Providing unauthorized access to software or to serial numbers used to register
software can also be illegal.
● Ways to Deal With/Minimize Software Piracy:
○ Have a central location for software programs. Know which applications are
being added, modified or deleted.
○ Secure master copies of software and associate documentation, while
providing faculty access to those programs when needed.
○ Never lend or give commercial software to unlicensed users.
○ Permit only authorized users to install software.
○ Train and make staff aware of software use and security procedures which
reduce likelihood of software piracy.

2) Copyright:
● This law is to keep control on use of the creations in a number of ways.
● These uses include making copies, issuing copies to the public, public performance of
the creation, broadcasting and online use.
● It also gives moral rights to be identified as the creator of those materials and
protection against the distortion or modification.
● The purpose of this law is to gain economic rewards for the efforts.
● This encourages future creativity, development of new material.
● However, copyright law does not protect ideas, names, titles.
● Copyright can be considered as a kind of property, which like a person’s physical
assets, can be bought, sold or inherited, transferred.
● It can either Authorize or prohibit Translation into other languages.
● Examples: Literary, musical, dramatic, artistic, films etc
● This law in India has 15 chapters, with terms, definitions, ownership, terms of
copyrights etc.

3) Patent:
● This is a Legal right granted for limited time, as a monopoly, to the owner by a
country.
● Patents can be overruled by health and safety regulation.
● Patents can be given away, sold, inherited, licensed away and can be abandoned.
● A patent gives an inventor the right, for a limited period, to stop others from making,
using and selling or importing an invention without seeking the permission of the
inventor. And hence called “Negative right”.
● Mostly concerned with technical and functional aspects.
● Patents last up to 20 years in India and most countries outside.
● An Indian patent is not effective outside India (territorial).
SAHIL K

● Apply to The Indian Patent Office for patenting in India. Patent Agents are also
available.

4) Trademarks:
● A trademark is a sign that distinguishes the goods and services of one trader from
another. Signs include Slogans, Words, Logos, Colors, 3-D shapes, Sounds, Gestures.
This is considered as a “Badge” of Trade origin.

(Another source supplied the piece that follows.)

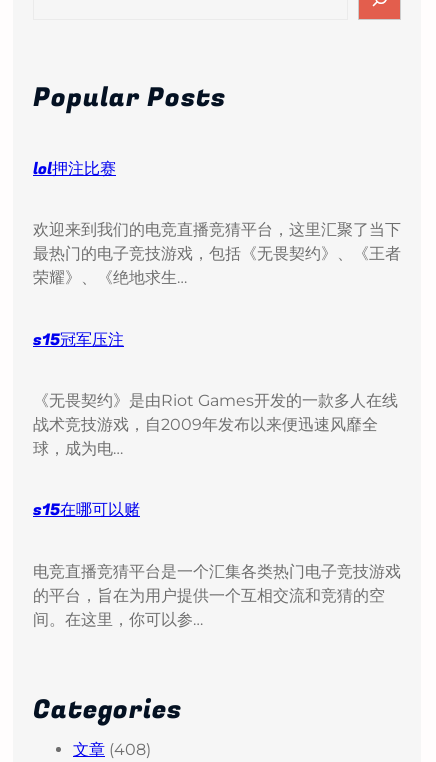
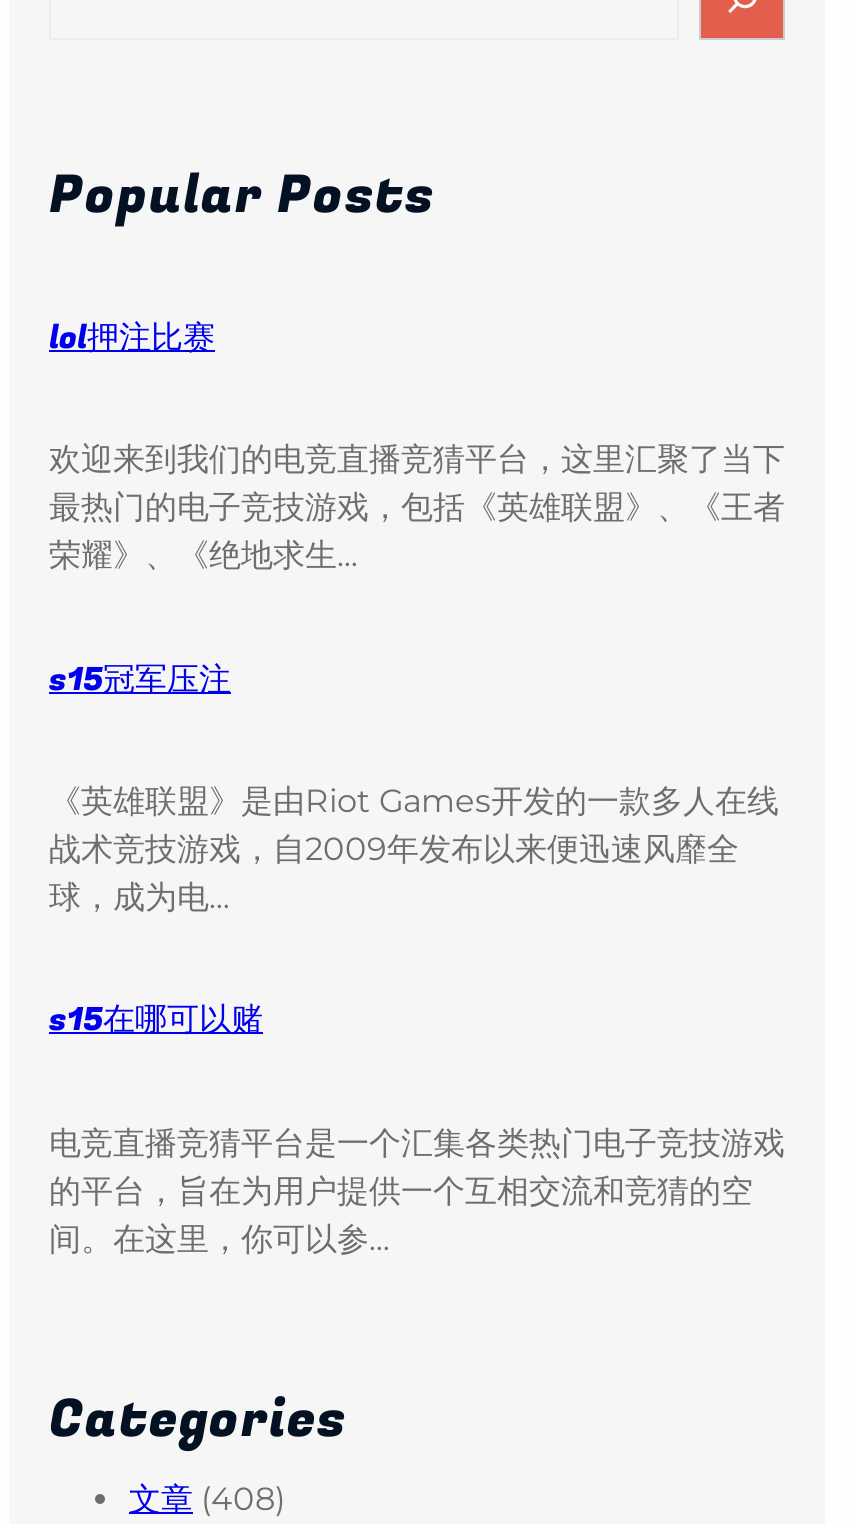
- 最热门的电子竞技游戏，包括《无畏契约》、《王者
+ 最热门的电子竞技游戏，包括《英雄联盟》、《王者

- 《无畏契约》是由Riot Games开发的一款多人在线
+ 《英雄联盟》是由Riot Games开发的一款多人在线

It can be used as Marketing tool.
● Features:
○ Service Marks: Marks used by the service industry.
○ Well Known Marks: Which are defined and cannot be registered or used.
○ Collective Marks: Used by Group of companies
○ Scope of registration: Unauthorized use of certain marks used for certain
classes used by others are prohibited.
○ Punishment if copied
○ Renewed every 10 years
○ License agreements need not be compulsorily registered.
○ Trademarks can include colors and shape of the product also.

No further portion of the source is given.